The session also put the hybrid aspect of the conference to the test.
It was chaired by Wood Pellet Association of Canada (WPAC) and European Pellet Council board member Gordon Murray, in Vancouver, British Columbia (BC) who moderated presenters in Wels as well as long-distance speakers Afonso Bertucci, Braspell Bioenergia, and Ken’ichiro Kojima, Pellet Club Japan, from their respective locations in Brazil and Japan.
It worked out just fine. In the latter, Ken’ichiro Kojima illustrated the order of magnitude difference between the Japanese residential pellet market supplied by domestic producers, and the power utility sec-tor supplied by imported pellets.
In the former, some 137 producers produced a combined total of approximately 150 000 tonnes in 2020, and preliminary figures suggest the same for 2021.

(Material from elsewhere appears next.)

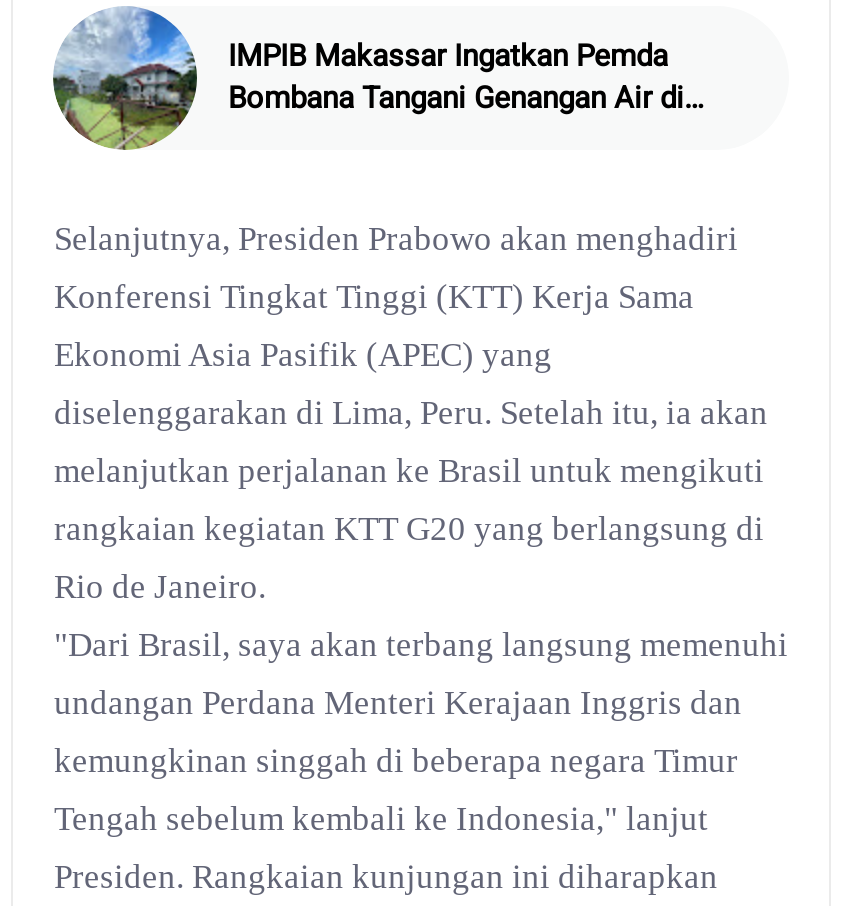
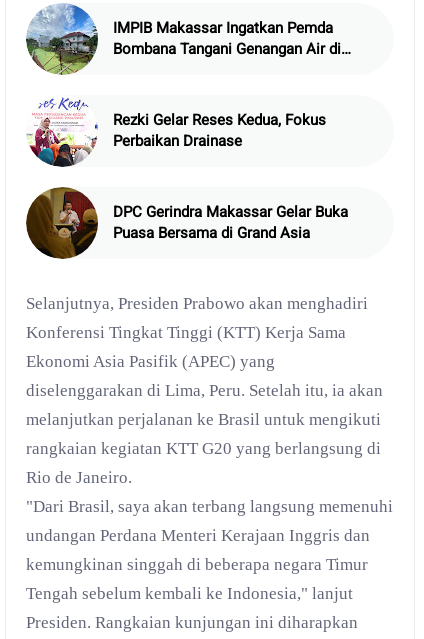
none -> [26,97,326,168] [image] | Rezki Gelar Reses Kedua, Fokus | Perbaikan Drainase
none -> [26,186,348,259] [image] | DPC Gerindra Makassar Gelar Buka | Puasa Bersama di Grand Asia

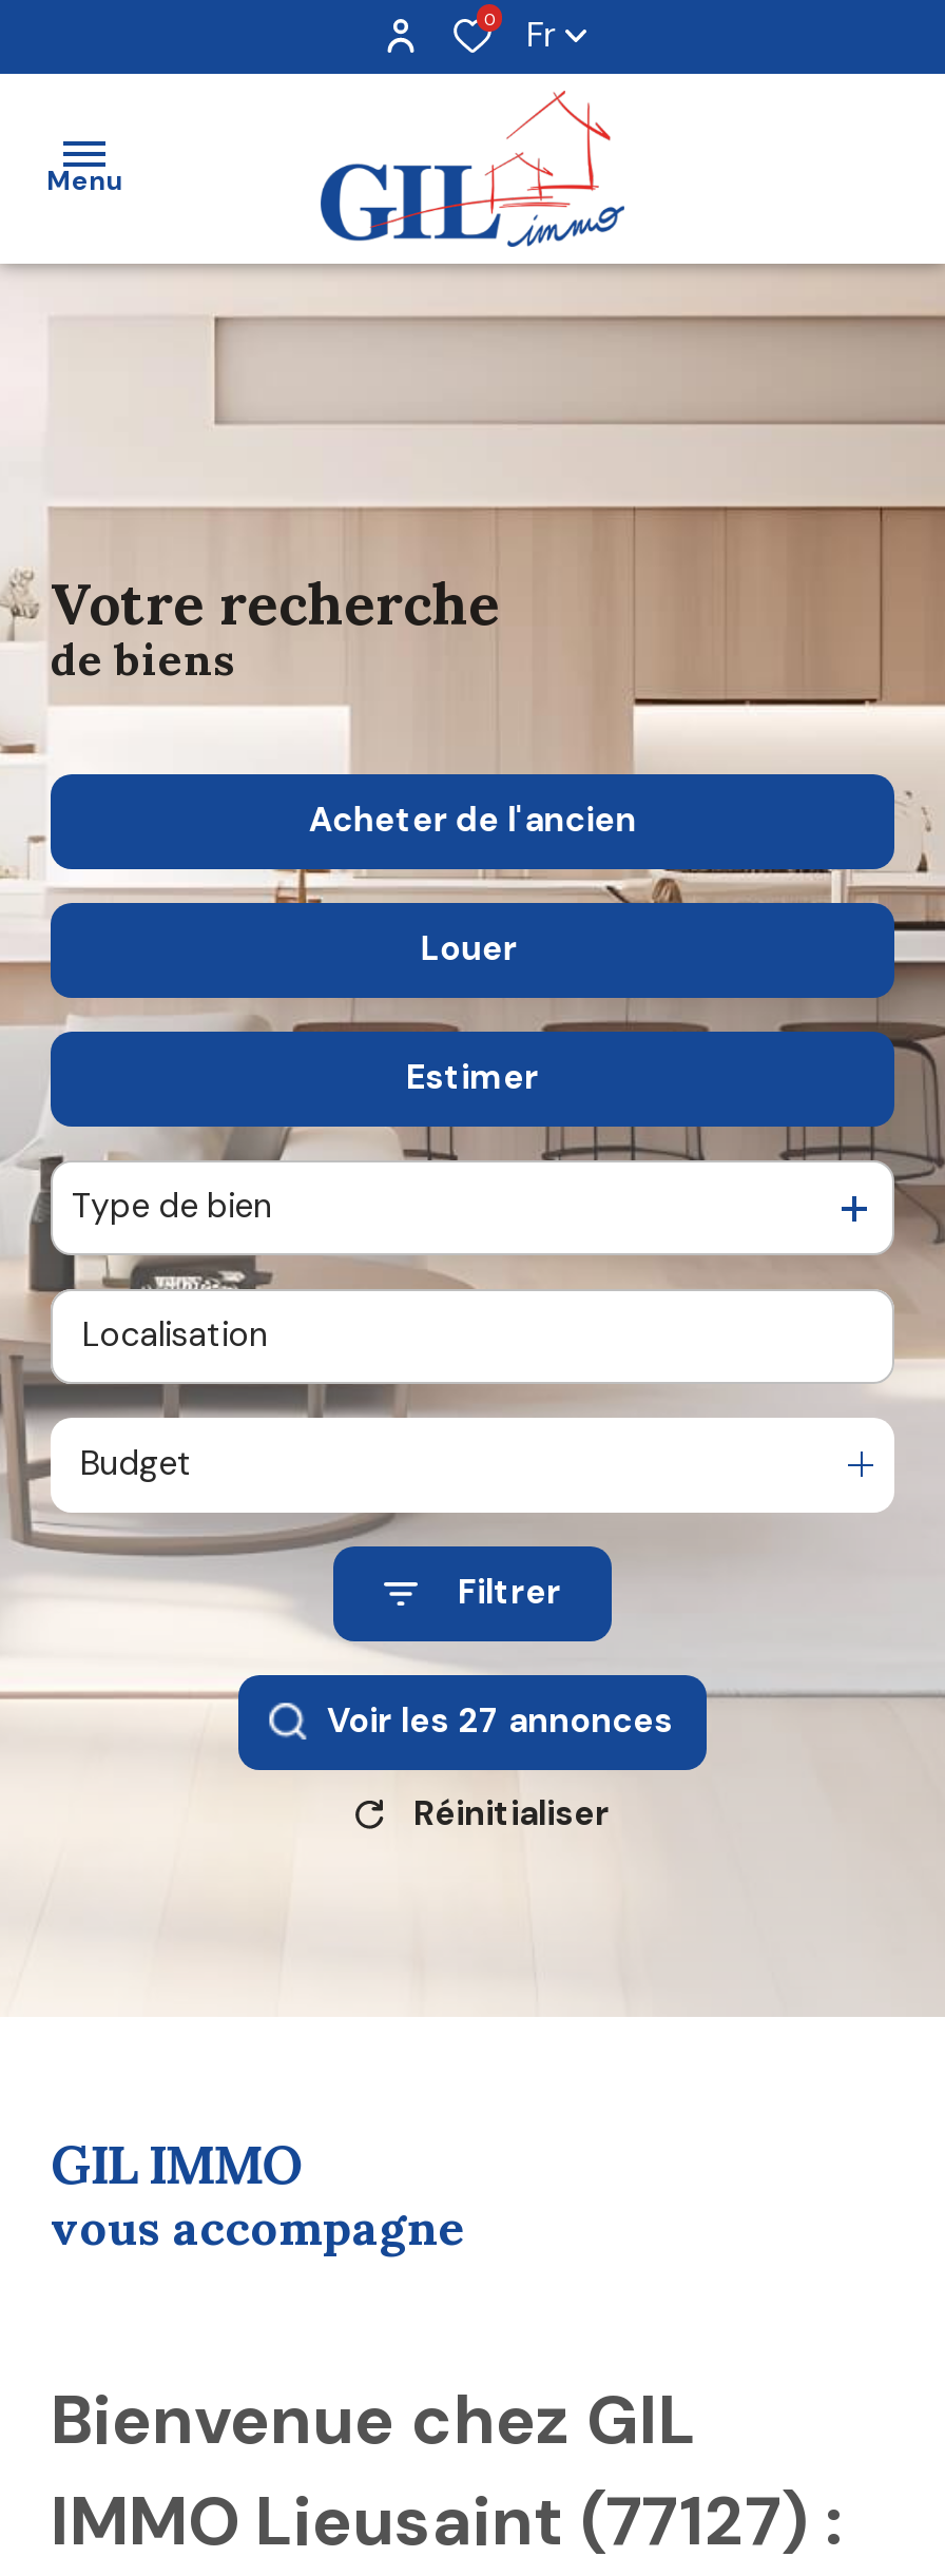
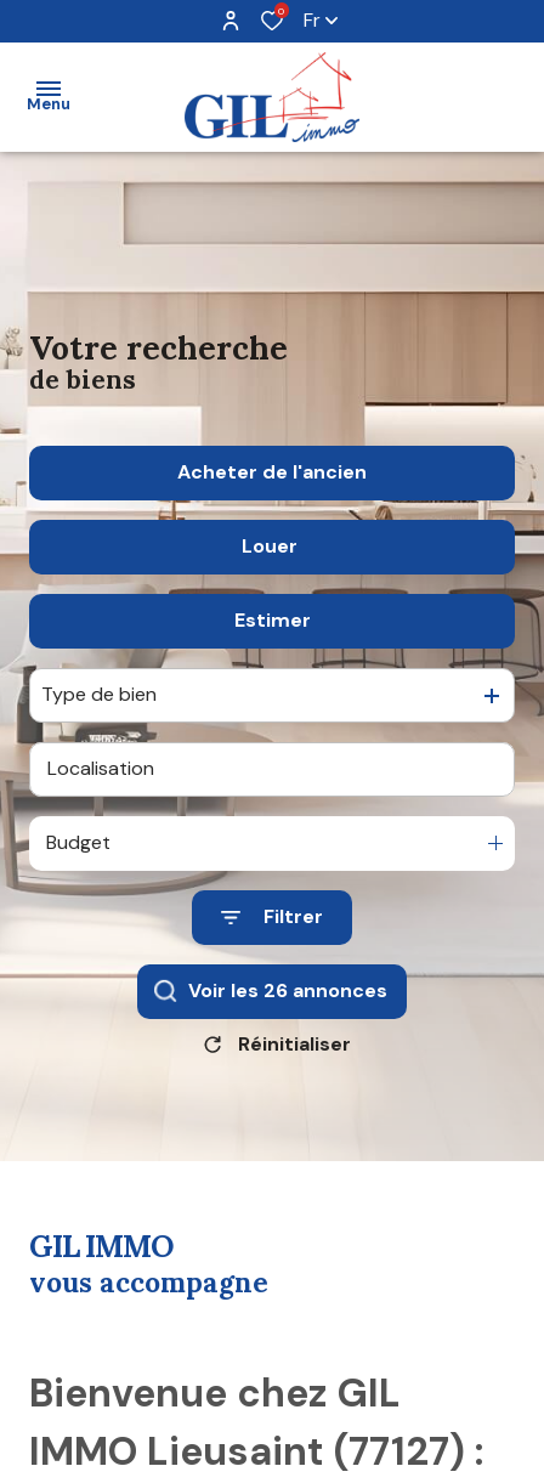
[327,1699,673,1743] Voir les 27 annonces -> [188,978,387,1004] Voir les 26 annonces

Pellet imports over the same period for dedicated biomass power plants and coal co-firing increased by 1 million tonnes, from just over 2 million in 2020 to more than 3 million in 2021.
Current forecasts peg the biomass fuel demand to reach as much as 30 million tonnes by 2030, the lion’s share of which is likely to be imported pellets.
In his presentation, Martin Bentele, CEO of Deutscher Energieholz- und Pellet-Verband (DEPV) highlighted that Germany, the EU’s largest pellet-producing Member State, is edging close to 4 million tonnes of installed production capacity, double what was produced in 2016.
Pellet heating installations consumed 2.9 million tonnes in 2021, and the mid-term trajectory suggests that consumption could reach 4.3 million tonnes by 2025, and almost 7 million tonnes by 2030, provided that current stove and boiler sales year-on-year growth continues.
Commenting on German feedstock availability, Bentele pointed out that the German sawmill industry generates around 6.5 million tonnes of sawdust annually, while roughly another 17 million tonnes of un-merchantable roundwood per annum is also available.
The current geopolitical situation in Europe has amplified the existing cost-benefit advantage and price stability in Germany for pellets, despite a price increase to just over 7 cents a kWh in January 2022.
Fossil gas on the other hand has climbed steadily to over 12 ct/kWh in March 2022, while heating oil has bolted to almost 16 ct/kWh in the same period.
Pellet imports represent just over 12 percent primarily from neighboring countries – Russia, Belarus, and Ukraine supplied just over 90 000 tonnes in 2021.
Recounting from one of the neighbouring countries, Dr Christian Rakos, proPellets Austria gave a background to the Austrian pellet industry’s impending capacity expansion – 800 000 tonnes within the next three years with Sturm Pellets in Wels a case in point.
March 1-3, 2023, is the date for the next edition of the European Pellet Conference/WSED in Wels, no doubt with a significant share of the Austrian 800 000 capacity increase operational.